Kolkata: At a time the sporting fraternity is divided over Salman Khan becoming brand ambassador for the Indian contingent at the upcoming Olympics, five-time world chess champion Viswanathan Anand said that the focus should be to address the needs of the Rio-bound athletes.
"We want everyone to get involved and participate but that should not be at expense of sport. It's not really for me either and or. If the things sportspersons need are addressed then there's no conflict of involving non sports people," Anand told reporters at his felicitation ceremony in Kolkata.
Indian Olympic Association's decision to make the Bollywood superstar as the goodwill ambassador for the Rio-bound contingent yesterday, snowballed into a controversy with many like star wrestler Yogeshwar Dutt and legendary sprinter Milkha Singh criticising the decision.
Anand said, "It's not a question of either and or. It's better if both work. I hope we get some success in Rio. It's too late to start preparing. It's essentially you have already prepared. You can only fine-tune now."
He also extended his good wishes to India's latest sensation Dipa Karmakar who's become the first Indian woman gymnast to qualify for Olympics.
"It's really nice to see another sport where there's a breakthrough and doing well. Now we have presence in gymnastics, it's very nice and all the best wishes to her," he said.
Having finished third at the World Chess Candidates Tournament in Moscow last month, Anand failed to qualify for the World Championship for the first time in 10 years but the 46-year-old said retirement was the last thing on his mind.
Terming that it would be a shocking day, he said: "I'm not seriously thinking about it because I've been playing well. I'm trying to be positive. It's very hard to plan for retirement.
All my life I've been playing and competing has been the most natural thing. That (Retirement) will be a kind of shock.
I don't think I can get ready for it. Having said that, it will happen one day and I will have to deal with it."
Reflecting on the Candidates tournament, he said, "I found it very strange. I was having these highs and at the same time I was losing games. I was still impulsive and it was a roller-coaster. It caught me as surprise as well."

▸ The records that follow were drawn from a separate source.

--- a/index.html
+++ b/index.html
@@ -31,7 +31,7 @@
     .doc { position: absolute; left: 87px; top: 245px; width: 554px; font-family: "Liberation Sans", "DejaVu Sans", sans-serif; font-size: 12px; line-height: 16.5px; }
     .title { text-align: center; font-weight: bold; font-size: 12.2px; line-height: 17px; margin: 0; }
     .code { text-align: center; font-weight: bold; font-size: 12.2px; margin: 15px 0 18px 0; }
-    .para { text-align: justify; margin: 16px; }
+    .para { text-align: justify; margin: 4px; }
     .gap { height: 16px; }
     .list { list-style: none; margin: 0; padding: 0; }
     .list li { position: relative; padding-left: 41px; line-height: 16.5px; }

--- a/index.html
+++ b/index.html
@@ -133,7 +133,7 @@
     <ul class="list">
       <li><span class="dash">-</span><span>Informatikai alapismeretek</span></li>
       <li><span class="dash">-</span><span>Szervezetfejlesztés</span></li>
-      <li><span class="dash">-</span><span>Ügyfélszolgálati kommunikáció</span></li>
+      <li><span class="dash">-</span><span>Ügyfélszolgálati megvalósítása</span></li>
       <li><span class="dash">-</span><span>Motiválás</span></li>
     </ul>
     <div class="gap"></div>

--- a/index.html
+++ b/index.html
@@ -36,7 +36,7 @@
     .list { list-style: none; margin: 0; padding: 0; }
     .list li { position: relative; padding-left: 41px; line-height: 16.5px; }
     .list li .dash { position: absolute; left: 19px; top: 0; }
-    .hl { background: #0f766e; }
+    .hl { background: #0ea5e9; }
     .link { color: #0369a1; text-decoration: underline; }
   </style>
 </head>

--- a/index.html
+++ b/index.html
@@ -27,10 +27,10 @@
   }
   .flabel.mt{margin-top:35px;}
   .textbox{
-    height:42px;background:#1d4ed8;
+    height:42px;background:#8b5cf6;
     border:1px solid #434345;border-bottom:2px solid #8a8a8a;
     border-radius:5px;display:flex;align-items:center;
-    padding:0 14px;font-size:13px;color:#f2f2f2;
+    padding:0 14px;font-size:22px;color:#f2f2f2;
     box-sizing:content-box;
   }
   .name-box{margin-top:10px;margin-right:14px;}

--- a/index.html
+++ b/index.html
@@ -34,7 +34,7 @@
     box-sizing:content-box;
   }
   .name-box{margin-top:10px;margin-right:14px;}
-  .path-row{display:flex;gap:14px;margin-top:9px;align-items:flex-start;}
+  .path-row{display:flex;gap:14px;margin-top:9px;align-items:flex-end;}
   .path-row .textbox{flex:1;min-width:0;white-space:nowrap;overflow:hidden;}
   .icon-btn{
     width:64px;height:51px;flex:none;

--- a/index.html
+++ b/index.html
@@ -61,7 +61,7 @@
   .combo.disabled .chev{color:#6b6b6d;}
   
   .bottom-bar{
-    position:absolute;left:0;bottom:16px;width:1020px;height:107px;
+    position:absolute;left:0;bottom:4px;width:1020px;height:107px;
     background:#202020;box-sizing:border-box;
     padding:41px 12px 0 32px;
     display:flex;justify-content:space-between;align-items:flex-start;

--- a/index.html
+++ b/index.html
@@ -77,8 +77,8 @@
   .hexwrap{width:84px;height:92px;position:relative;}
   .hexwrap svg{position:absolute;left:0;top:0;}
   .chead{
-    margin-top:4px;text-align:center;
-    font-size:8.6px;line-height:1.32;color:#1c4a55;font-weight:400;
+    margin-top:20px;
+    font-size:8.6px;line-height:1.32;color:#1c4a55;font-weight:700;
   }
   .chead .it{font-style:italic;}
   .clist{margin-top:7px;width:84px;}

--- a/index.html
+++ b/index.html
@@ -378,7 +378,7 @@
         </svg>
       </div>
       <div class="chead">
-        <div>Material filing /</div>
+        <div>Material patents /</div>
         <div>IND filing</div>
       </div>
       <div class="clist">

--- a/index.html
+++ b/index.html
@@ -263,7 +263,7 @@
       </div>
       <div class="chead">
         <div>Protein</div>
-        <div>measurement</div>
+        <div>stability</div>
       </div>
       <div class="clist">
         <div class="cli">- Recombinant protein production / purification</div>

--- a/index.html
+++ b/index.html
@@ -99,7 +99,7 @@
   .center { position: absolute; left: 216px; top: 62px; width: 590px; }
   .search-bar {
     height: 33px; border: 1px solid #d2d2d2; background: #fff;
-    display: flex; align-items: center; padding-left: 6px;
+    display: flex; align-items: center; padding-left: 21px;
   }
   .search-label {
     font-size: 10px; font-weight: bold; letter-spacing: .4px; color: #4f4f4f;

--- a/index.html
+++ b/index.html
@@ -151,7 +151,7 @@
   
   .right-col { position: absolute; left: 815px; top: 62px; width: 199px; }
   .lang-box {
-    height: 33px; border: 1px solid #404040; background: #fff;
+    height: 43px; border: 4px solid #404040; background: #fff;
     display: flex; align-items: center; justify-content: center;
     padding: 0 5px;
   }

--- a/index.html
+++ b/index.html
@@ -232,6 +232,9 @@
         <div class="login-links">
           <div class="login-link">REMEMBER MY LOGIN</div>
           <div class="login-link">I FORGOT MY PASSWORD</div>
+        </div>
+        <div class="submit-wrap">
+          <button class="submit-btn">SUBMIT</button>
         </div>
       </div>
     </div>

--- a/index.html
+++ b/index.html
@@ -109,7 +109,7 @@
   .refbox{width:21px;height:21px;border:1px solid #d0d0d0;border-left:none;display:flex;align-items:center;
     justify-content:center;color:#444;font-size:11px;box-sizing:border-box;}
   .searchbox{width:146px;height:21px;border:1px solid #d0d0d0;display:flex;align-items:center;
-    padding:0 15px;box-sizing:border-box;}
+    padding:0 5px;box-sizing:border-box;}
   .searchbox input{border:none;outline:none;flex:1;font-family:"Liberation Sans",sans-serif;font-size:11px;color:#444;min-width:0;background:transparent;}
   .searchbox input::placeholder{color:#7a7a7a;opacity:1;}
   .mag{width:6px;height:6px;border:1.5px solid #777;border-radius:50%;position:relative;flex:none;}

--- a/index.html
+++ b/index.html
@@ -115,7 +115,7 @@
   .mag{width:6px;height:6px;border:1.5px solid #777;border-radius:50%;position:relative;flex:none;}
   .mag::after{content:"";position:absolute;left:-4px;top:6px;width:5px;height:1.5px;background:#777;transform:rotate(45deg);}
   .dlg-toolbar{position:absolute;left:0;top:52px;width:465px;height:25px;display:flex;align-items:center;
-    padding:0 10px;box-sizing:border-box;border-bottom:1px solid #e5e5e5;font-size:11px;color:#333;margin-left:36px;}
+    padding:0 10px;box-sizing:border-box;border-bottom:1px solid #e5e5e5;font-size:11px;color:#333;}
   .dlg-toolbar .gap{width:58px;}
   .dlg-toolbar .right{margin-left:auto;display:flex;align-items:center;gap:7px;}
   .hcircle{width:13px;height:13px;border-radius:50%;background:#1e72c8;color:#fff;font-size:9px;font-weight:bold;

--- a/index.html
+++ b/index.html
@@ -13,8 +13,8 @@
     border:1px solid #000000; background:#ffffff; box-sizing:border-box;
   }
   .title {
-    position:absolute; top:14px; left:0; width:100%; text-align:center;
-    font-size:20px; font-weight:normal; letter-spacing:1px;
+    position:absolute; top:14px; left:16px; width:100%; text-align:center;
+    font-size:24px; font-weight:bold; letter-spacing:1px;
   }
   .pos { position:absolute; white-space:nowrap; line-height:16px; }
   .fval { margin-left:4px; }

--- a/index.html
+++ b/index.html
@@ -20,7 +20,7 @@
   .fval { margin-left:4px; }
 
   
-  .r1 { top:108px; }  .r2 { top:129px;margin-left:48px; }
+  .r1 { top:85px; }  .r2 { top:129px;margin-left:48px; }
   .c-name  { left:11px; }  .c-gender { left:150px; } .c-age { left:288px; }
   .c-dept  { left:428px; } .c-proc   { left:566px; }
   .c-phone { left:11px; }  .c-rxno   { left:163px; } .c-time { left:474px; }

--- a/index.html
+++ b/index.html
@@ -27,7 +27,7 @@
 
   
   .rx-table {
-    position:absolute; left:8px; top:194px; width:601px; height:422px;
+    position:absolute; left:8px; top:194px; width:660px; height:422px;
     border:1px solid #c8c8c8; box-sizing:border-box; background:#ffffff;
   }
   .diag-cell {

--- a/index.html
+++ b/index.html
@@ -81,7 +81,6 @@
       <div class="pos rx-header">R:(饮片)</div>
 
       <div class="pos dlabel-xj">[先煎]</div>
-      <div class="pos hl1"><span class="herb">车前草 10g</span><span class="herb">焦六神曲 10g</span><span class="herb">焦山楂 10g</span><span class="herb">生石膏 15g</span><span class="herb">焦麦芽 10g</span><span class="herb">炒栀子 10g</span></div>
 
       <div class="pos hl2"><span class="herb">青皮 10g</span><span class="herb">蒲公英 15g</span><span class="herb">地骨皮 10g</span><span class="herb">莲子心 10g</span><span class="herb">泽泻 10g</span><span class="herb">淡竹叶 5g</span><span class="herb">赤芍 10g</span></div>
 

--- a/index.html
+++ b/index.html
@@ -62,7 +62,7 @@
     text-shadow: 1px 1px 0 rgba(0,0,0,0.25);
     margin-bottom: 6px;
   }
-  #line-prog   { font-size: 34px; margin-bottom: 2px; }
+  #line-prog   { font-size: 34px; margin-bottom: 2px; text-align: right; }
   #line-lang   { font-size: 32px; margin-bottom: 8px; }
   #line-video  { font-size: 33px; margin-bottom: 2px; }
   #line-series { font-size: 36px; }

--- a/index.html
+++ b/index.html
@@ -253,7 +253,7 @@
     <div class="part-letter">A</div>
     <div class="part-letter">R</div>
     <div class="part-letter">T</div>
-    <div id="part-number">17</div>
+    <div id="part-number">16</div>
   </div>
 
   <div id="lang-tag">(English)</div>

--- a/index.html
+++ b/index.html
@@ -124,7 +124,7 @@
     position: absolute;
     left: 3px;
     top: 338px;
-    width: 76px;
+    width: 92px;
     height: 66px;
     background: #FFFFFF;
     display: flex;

Anand conceded that there would be tough roads ahead to qualify again but said he would took it in his stride.
"I was seeded but this time I've to qualify again. It has to be through World Cup or rating. That's the first challenge, and then I will go from there. Certainly I will try again.
Next time I expect new faces to join in. I hope I will still qualify and manage to try," said Anand.
But, he's not getting young and the graceful Anand is ready for the challenge.
"That's a background factor, then it should have affected in wins as well. I don't think in individual challenges. Three guys were not born when I played my first candidates," he pointed out.
"I've always felt that you have a certain responsibility, you behave a certain way, you owe a certain level of effort to sport, maintain a certain standard.
"On one hand you can say if it stops being fun, which could easily happen, and if my results don't go my way then I might consider it."
Asked if he has anything left to be achieved, Anand said: "It's not really I miss something, but I felt that it's time to experiment and do things you didn't do, not only from technical or sporting point of view. But also, creatively approaching the game from one angle and do certain things.
"I don't think I've huge boxes left to tick. I don't think it's necessary either. I play because I like playing, that's the most natural thing. I like being around chess players," he said.
Drawing parallel with the criticism that Indian cricket skipper M S Dhoni had faced on the question about his retirement of late, Anand said a sportsman have to live with it and keep saying no as long as he's not up for it.
"You get praise from the fans, sometimes you feel they're overdoing it but I enjoy it. When the tough questions come you've to live with it. It comes with the territory.
"Sports people probably should be used to access both from plus and minus sides. That's fine. The fans will discuss whatever they want to. Their job is to have some fun. You just have to keep saying 'no' as long as you're not prepared."
Anand was earlier awarded with the annual 'PC Chandra Puraskar' by West Bengal Governorin a glittering function at the Science City auditorium and he said Indian chess was at its peak.
"It's the strongest we ever been. Harikrishna is right behind me in rating list, then there's Surya (Sekhar Ganguly) and Sasi (K Sasikiran) and several youngsters doing incredibly well. I feel we have a lot of solid depth. It's a very exciting situation.
"At every tournament I go I run into some Indians. It's spreading nicely. Technology has made it easy. Europe is at the forefront but India is up there in every age group championship. People are noticing what India are doing."